Рассказы и повести
Шрифт:
– Что он из себя представляет? – поинтересовался Оболенцев.
– Максик?… Что вы, товарищ следователь,– улыбнулся Муратов,– отличный парень! Фанатик рока. Но честный, уверяю вас… да и родители…
– Сколько ему лет?
– Шестнадцать-семнадцать… Ему совсем не нужен мой «Тайнер»… У Максима своя отличная стереоустановка. «Панасоник». Квадрасистема…
– А это что такое?– спросил Оболенцев.
– Четыре колонки,– ответила за Муратова Карапетян.– С объемным звучанием…
– Точно,– кивнул Ким Борисович.
– А с кем дружит
– Есть, конечно, друзья…
– Вы знаете кого-нибудь из них?
– Ну что вы, они же совсем мальчишки…
«Хоть ты и кандидат наук,– подумал Оболенцев,– но в тебе самом очень много от мальчишки».
– В каком комиссионном магазине вы купили магнитофон?– продолжил следователь.
– Здесь недалеко. На улице Лейтенанта Шмидта… Знаете? Специализированный. Только радиотовары…
– Знаю,– кивнул Оболенцев.
Муратов рассказал, что и раньше время от времени заходил в этот магазин. А посоветовал ему приобрести «Тайнер» дядя, брат матери. Капитан второго ранга. Он привез себе такой же магнитофон из-за границы.
Когда разговор зашел о золотых часах, которые лежали в тумбочке, Муратов показал их следователю. На задней крышке была выгравирована надпись: «Дорогому Киму в день защиты диссертации от отца».
Оболенцев уже заканчивал допрос, как вдруг Муратов сообщил, обратившись не к следователю, а к Карапетян:
– Я забыл вам сказать, Кармия Тиграновна… Помните, вы расспрашивали о магнитофоне? Так вот, на передней стенке, панели, прежний хозяин наклеил две рожицы, Волк и Заяц. Из мультфильма «Ну, погоди!…». Я все собирался убрать эту безвкусицу, да не успел…
– Хорошо,– сказал Оболенцев,– мы будем иметь это в виду. И в протокол занесем…
– Мне кажется, вам не мешало бы познакомиться с этим Максимом Карабутом…
– И я подумала о том же,– сказала Кармия Тиграновна.

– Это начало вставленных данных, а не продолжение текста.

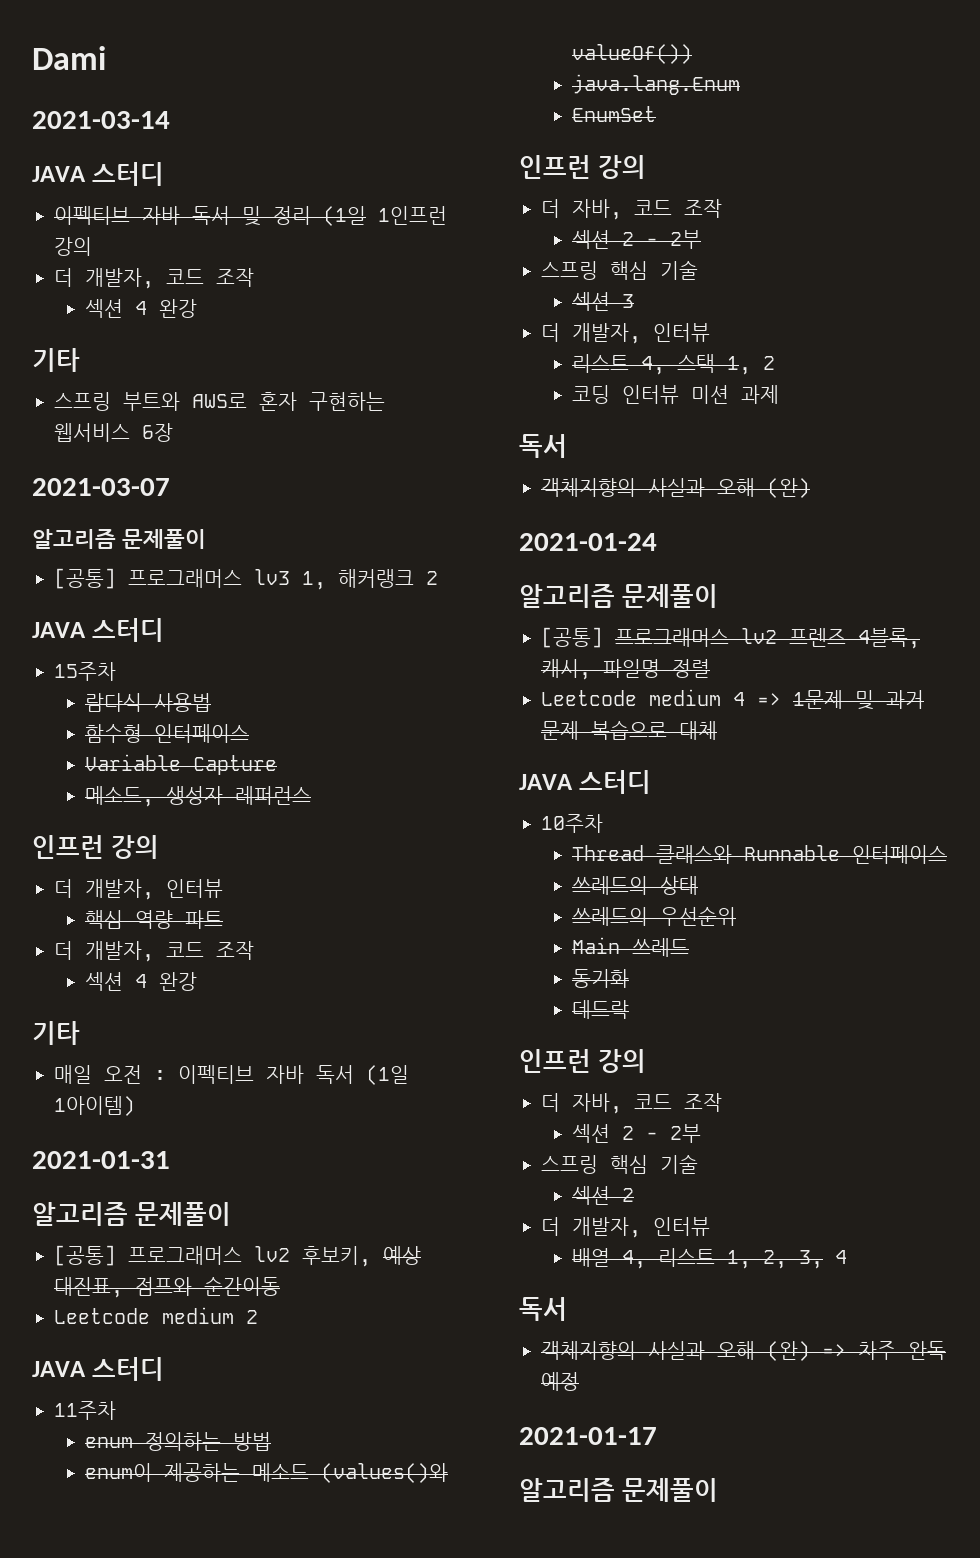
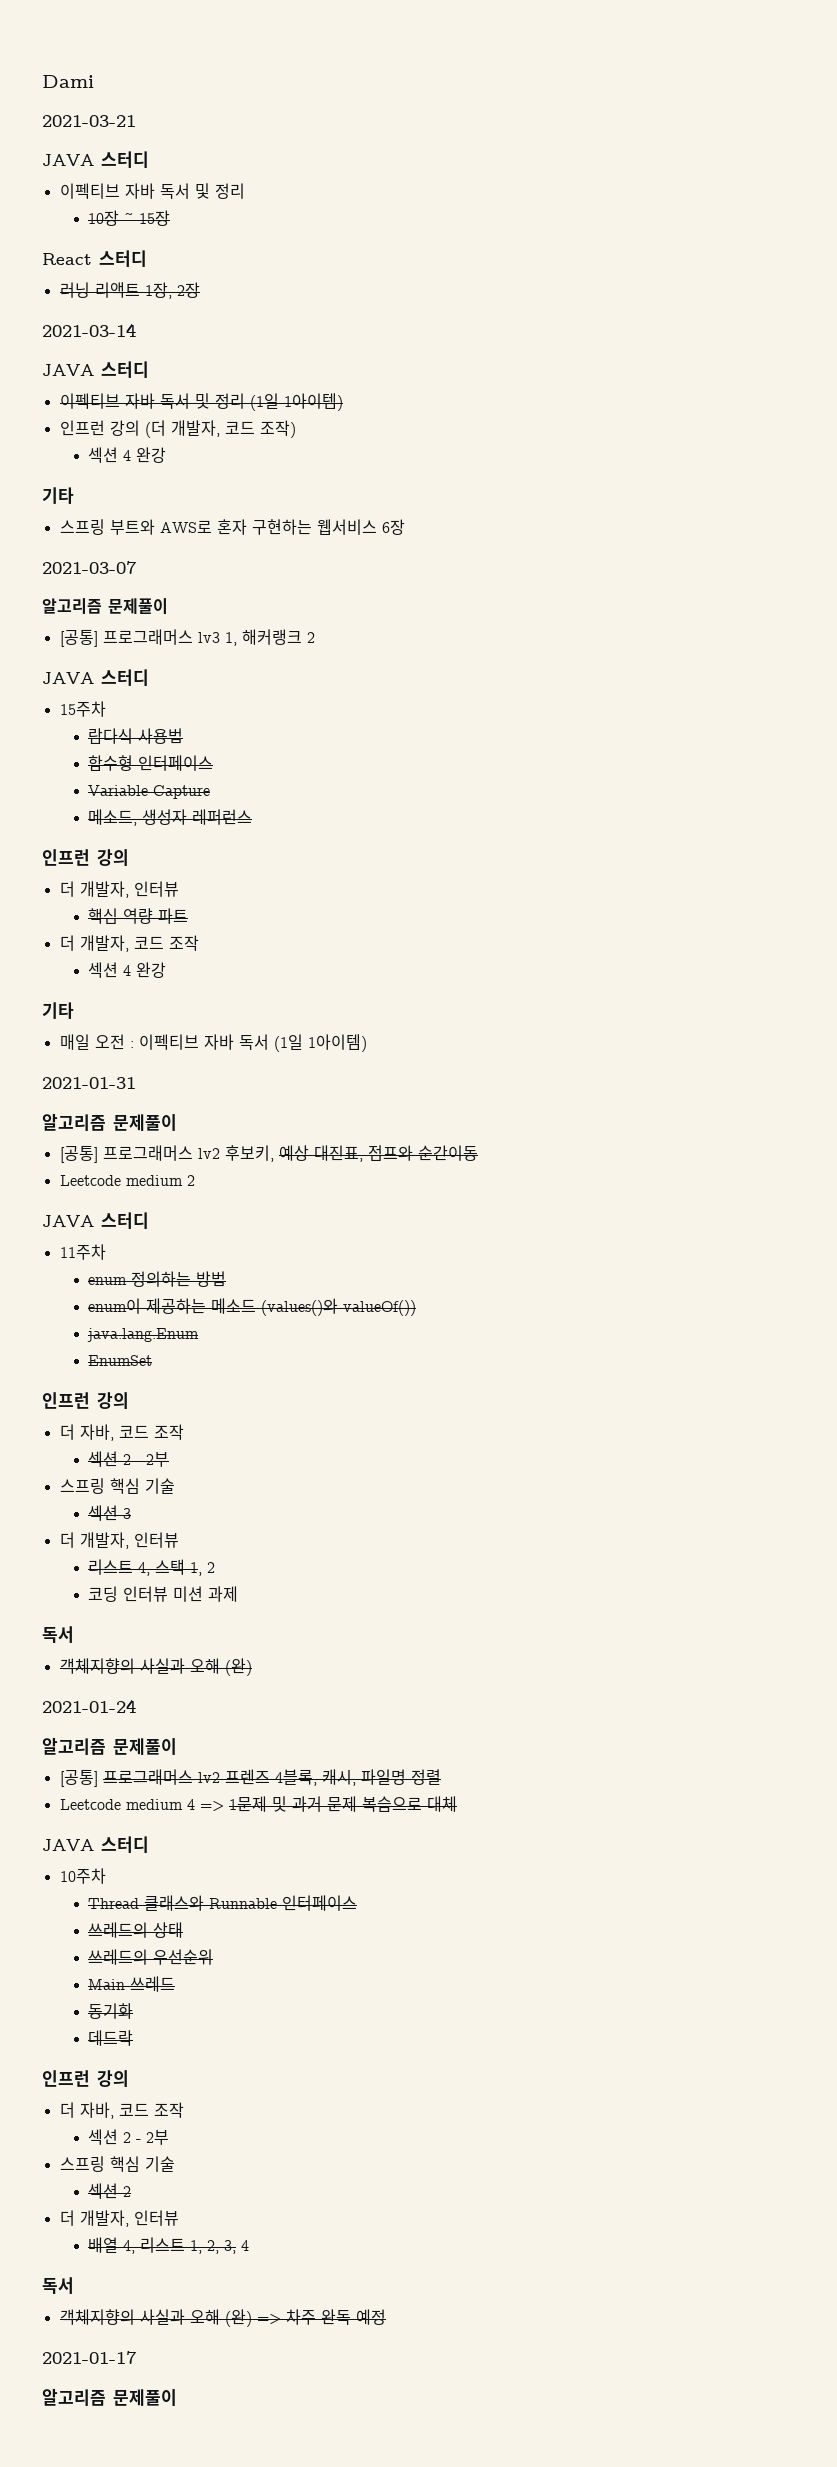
(106, 58) none -> [42,115,136,127] [42,151,149,168] [59,183,245,199] [87,210,170,226] [42,250,147,267] [59,282,200,299] // 2021-03-21 // JAVA 스터디 // 이펙티브 자바 독서 및 정리 // 10장 ~ 15장 // React 스터디 // 러닝 리액트 1장, 2장
[378,206,447,225] [54,237,92,256] [54,268,254,289] 1인프런 강의 // 더 개발자, 코드 조작 -> [283,393,343,411] [59,420,296,438] 1아이템) // 인프런 강의 (더 개발자, 코드 조작)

На следующий день Карцева и его двух соседей – пенсионера и женщину, видевших цыганку с детьми, пригласили в горуправление. Составление фоторобота (решено было на всякий случай иметь изображение обоих) заняло несколько часов: труд этот кропотливый и требует немало терпения. Наконец усилиями Карцева и соседей фотороботы были изготовлены. Каждый из троих внес в это дело свою лепту. И, когда изображения их устроили всех очевидцев, решено было размножить портреты и раздать работникам милиции города.
Начальник угрозыска подполковник Вдовин, памятуя, что дело о краже колье находится на контроле прокурора города, вызвал инспектора Жура и спросил об успехах. Лейтенант честно признался, что похвастаться нечем.
– Если цыганка приезжая, дело наше дрянь,– грустно произнес инспектор.– Ищи ветра в поле…
– Она-то могла уехать,– сказал Вдовин.– Но если на квартиру Карцева ее навели, то наводчик скорее всего в нашем городе… Я вот что думаю, лейтенант… Допустим, что даже приезжая. Но ведь она должна была у кого-то жить все то время, пока обреталась в Южноморске… У знакомых, родственников…
– Но ведь нам неизвестны ни его фамилия, ни имя…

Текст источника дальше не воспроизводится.